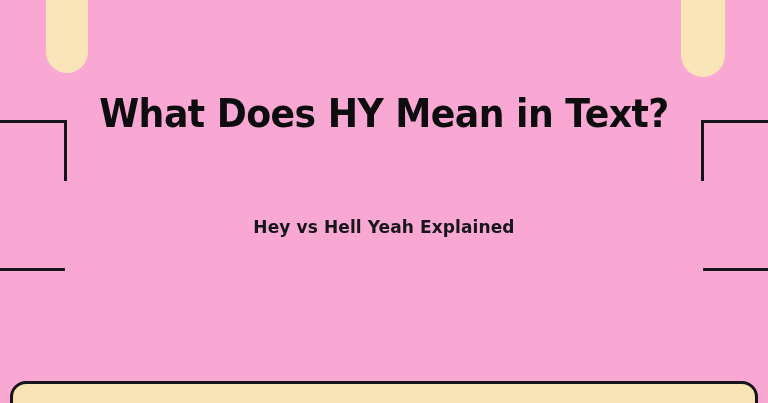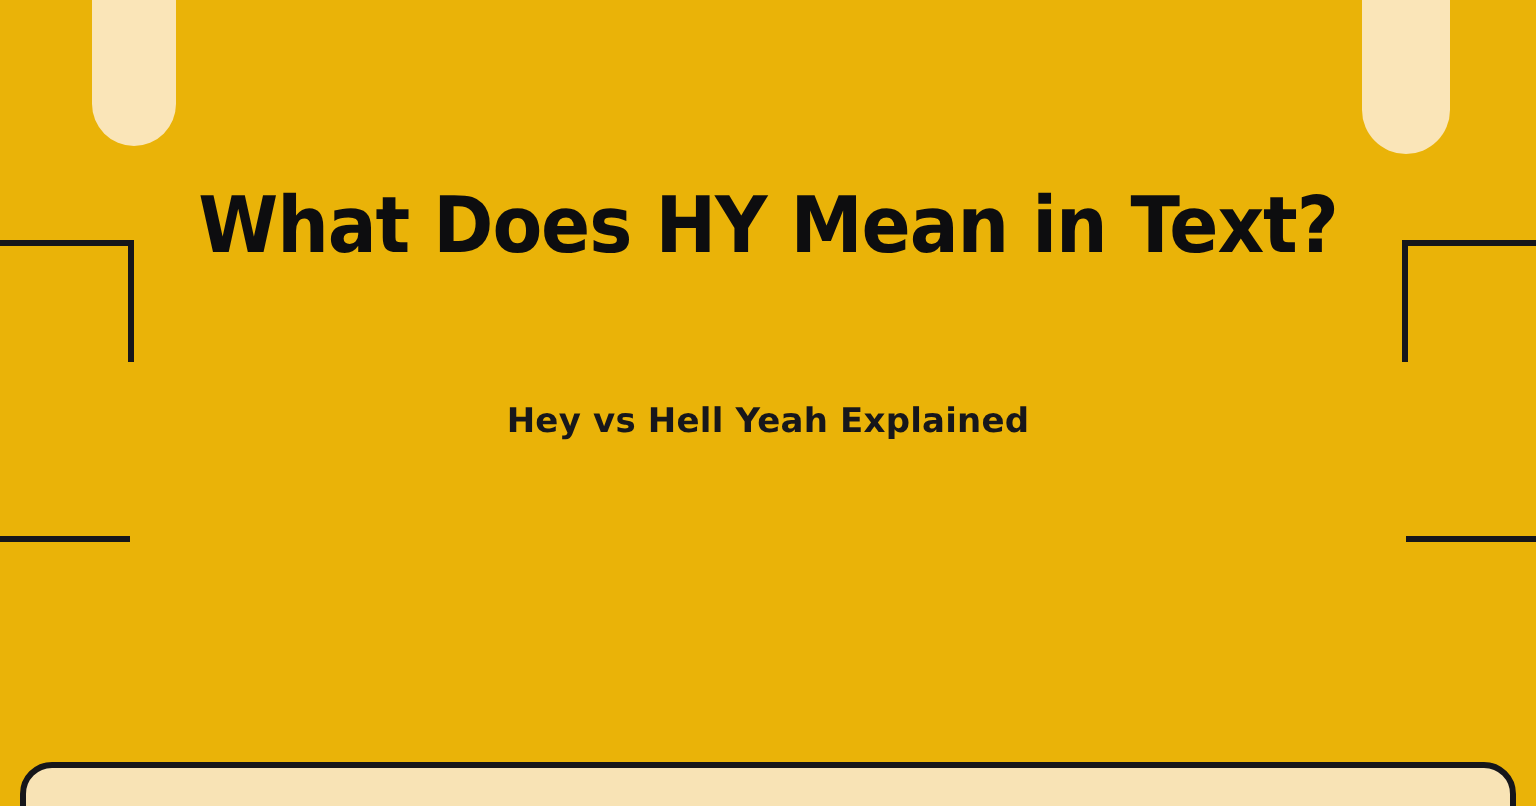--- a/index.html
+++ b/index.html
@@ -19,7 +19,7 @@
     position: relative;
     width: 768px;
     height: 403px;
-    background: #eab308;
+    background: #f9a8d4;
     overflow: hidden;
   }
 

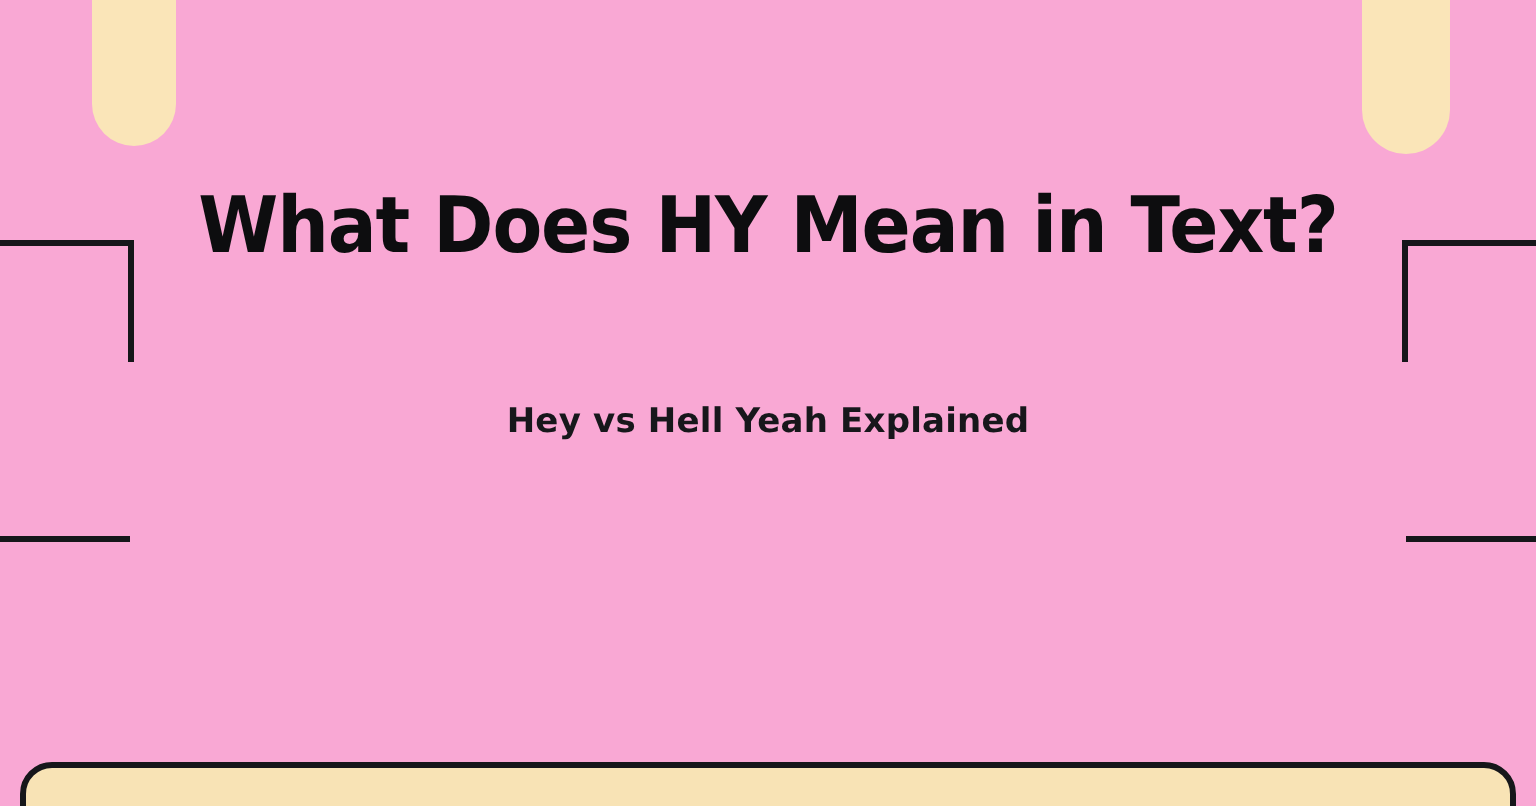--- a/index.html
+++ b/index.html
@@ -72,7 +72,7 @@
   #page-subtitle {
     position: absolute;
     left: 0;
-    top: 107px;
+    top: 123px;
     width: 768px;
     margin: 0;
     text-align: center;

━━━━

Reproduce the whole of the data, word for word, and omit its pictures.

--- a/index.html
+++ b/index.html
@@ -19,7 +19,7 @@
     position: relative;
     width: 768px;
     height: 403px;
-    background: #eab308;
+    background: #f9a8d4;
     overflow: hidden;
   }
 

--- a/index.html
+++ b/index.html
@@ -72,7 +72,7 @@
   #page-subtitle {
     position: absolute;
     left: 0;
-    top: 107px;
+    top: 123px;
     width: 768px;
     margin: 0;
     text-align: center;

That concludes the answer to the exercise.